Want to see how infective most threat intelligence departments are? Ask them what’s the number one way that their company is broken into causing the most damage. Is it malware, social engineering, password attacks, misconfiguration, intentional attacks, lack of encryption, etc.? I’ve never met the TI team that could tell me that with a straight face, with data to back up the conclusion. How can a company most efficiently fight the right threats if they can’t even determine the biggest threats?
4. Compliance concerns don't always align with security best practices
If you want to get something done quickly in computer security, claim it’s needed for regulatory compliance. Nothing opens the purse strings quicker. Senior management is required to pay attention to compliance concerns. In many cases, they can be held personally liable for actively ignoring a compliance deficiency. It begs for their attention.
Unfortunately, compliance and security don’t always agree. For example, today’s best password recommendations announced over a year ago, pretty much go against every legal and regulatory requirement concerning passwords. Turns out that much of what we thought was true about password security, like requiring complexity, wasn’t the best advice, or the threats changed over time. The creators and maintainers of most legal and regulatory recommendations don’t seem to be paying attention, even though following the old password advice often makes a company more likely to be exploited.
One of my personal pet peeves on this subject is how many websites won’t let me create a password longer than 16-characters (which would be very strong regardless of its complexity), but forces me to use “special” symbols that it thinks in theory will make hackers' lives more difficult, when the data and research shows this is clearly not the case in practice.
5. Too many projects spread resources thin
Every company I’ve consulted with has had dozens of ongoing projects, each designed to secure the company’s computers and devices. In every case, one or two of those projects, if finished to completion, would provide most of the security benefits the company needs to significantly minimize security risk. Splitting dozens of projects among a finite set of limited resources, however, guarantees that most projects will be delayed and inefficiently implemented even if run to completion. The IT security world is full of expensive software sitting on the shelf and promised projects with no one to properly oversee their continued operations.

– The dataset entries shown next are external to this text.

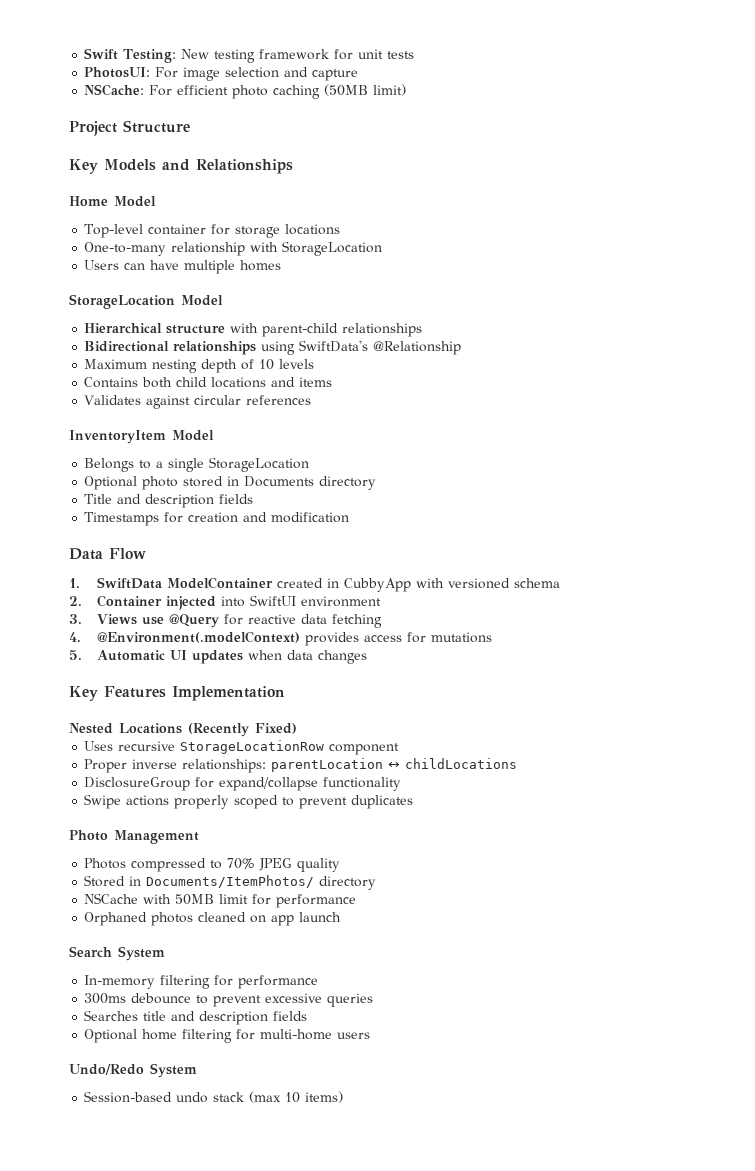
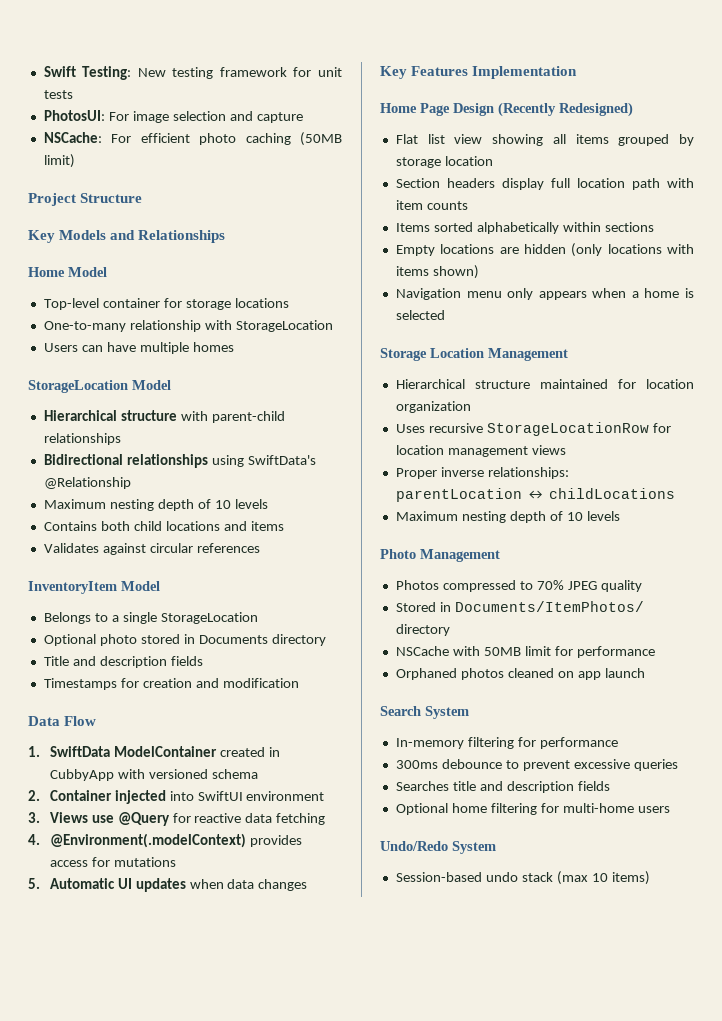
- Nested Locations (Recently Fixed)
+ Home Page Design (Recently Redesigned)
+ Flat list view showing all items grouped by storage location
+ Section headers display full location path with item counts
+ Items sorted alphabetically within sections
+ Empty locations are hidden (only locations with items shown)
+ Navigation menu only appears when a home is selected
+ Storage Location Management
+ Hierarchical structure maintained for location organization
- Uses recursive StorageLocationRow component
+ Uses recursive StorageLocationRow for location management views
  Proper inverse relationships: parentLocation ↔ childLocations
- DisclosureGroup for expand/collapse functionality
- Swipe actions properly scoped to prevent duplicates
+ Maximum nesting depth of 10 levels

6. Pet projects usually aren't the most important ones
Worse yet, most companies have one or two pet projects being pushed by a senior executive as their flavor of the month. They read a book, heard a story on the radio, or went golfing with a friend who told them what they needed to do to fix their company. So, without consulting their own company’s data to see what the biggest threats are, they pull the best and the brightest team members from other projects to get theirs done first--if they can get a project done before becoming excited and enamored with their next pet project.
I could give more examples of why computer defenders aren’t focusing on the right things, but it starts with an avalanche of daily threats and is worsened by many other factors along the project chain. The first step in fixing a problem is admitting you have a problem. If you see your company’s ineffective computer defenses represented above, now is the time to help everyone on your team understand the problem and help them to get better focus.